This is what I do
In case you don’t know me
Hi, I’m Dr. Rachel Kallem Whitman! I’m an educator, advocate, and writer who has been shacking up with bipolar disorder since 2000. The “Dr.” is silent. The bad jokes are loud.
In addition to posting here on Medium, I’m excited to start a sporadic newsletter called “see brightness. mental illness. humor. hope.” In this first edition we’re talking about health and how complicated it really is. Ignore that fat shaming BMI chart hanging in your doctor’s office, friends, because it’s totally bogus! (I’m not that kind of doctor so I understand if you don’t believe me, but I know you’ll trust NPR because all grown ups do! Also if you need a paper on educational pedagogy, I’m your Dr.) This is something that all medical professionals and health insurance companies know yet keep using anyway. I think we need to talk about this!
Health. Picture it: Thin people eating kale, wearing expensive athletic gear, going to yoga, and meeting their soulmate at a kombucha bar. Mental health. Picture it: Thin people eating kale, wearing expensive athletic gear, going to yoga, and meeting their soulmate at a kombucha bar without any psychiatric medication rattling around in their $68.00 yoga mat bag. Is this really what health is all about?
We often define health based on what we think it should look like and what we should work towards no matter the financial, emotional, and physical cost (yes, the pursuit of health can be damaging!).

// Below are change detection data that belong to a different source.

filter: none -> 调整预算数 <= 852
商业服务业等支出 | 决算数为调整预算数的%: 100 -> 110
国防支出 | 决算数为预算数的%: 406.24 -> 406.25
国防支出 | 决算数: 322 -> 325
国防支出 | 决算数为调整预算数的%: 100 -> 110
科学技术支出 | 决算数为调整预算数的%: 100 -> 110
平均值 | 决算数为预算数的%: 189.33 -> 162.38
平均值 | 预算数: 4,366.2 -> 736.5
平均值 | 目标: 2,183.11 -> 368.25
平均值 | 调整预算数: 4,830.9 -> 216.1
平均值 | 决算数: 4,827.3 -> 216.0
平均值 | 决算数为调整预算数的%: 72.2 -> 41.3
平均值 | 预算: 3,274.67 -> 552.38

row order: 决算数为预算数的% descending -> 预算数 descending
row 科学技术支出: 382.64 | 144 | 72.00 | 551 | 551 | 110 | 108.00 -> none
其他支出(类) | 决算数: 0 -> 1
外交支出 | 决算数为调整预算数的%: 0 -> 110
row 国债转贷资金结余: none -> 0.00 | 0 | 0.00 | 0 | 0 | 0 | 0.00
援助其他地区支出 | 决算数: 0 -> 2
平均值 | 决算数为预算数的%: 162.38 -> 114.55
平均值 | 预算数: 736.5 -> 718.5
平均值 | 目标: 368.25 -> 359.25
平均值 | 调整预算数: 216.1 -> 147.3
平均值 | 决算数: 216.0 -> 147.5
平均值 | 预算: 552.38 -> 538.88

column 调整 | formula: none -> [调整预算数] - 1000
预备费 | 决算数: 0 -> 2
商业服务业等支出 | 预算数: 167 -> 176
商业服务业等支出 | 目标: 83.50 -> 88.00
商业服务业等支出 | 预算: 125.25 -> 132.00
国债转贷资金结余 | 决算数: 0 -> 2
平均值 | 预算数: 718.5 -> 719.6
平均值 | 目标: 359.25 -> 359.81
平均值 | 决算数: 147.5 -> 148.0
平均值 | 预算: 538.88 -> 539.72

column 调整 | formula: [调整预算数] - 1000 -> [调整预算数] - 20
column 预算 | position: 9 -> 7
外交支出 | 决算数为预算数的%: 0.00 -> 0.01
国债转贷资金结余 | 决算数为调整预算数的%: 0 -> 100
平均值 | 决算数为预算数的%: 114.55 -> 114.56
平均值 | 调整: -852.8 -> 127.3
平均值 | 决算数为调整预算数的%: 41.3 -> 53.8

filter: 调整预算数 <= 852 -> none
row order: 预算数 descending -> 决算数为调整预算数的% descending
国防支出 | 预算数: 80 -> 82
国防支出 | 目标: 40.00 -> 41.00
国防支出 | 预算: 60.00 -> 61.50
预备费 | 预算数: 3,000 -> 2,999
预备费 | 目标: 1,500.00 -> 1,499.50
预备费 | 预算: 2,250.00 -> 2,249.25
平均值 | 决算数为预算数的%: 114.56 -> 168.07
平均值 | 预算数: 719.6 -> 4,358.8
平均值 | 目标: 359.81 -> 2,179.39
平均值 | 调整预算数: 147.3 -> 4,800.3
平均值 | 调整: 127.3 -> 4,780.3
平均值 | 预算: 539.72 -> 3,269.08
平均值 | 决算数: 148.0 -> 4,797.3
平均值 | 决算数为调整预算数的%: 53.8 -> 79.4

We’re taught that achieving these things makes us better people but we’re not taught that this definition of health is completely unattainable. Let’s break health down:
- Health determines who we value and who we don’t.
- Health is a tool. With righteous health on our side we think it’s justifiable to judge, label, and fix people who we deem broken based on our own criteria — often without their consent.
- Health is a form of oppression.
- Health as we know it is bullshit.
The purpose of this newsletter is to unpack how we understand health, mental illness, disability, and fat acceptance by sharing resources, getting people talking, and inspiring allyship. And don’t worry, I won’t bombard you with emails, but I will delight you with photos of my dogs.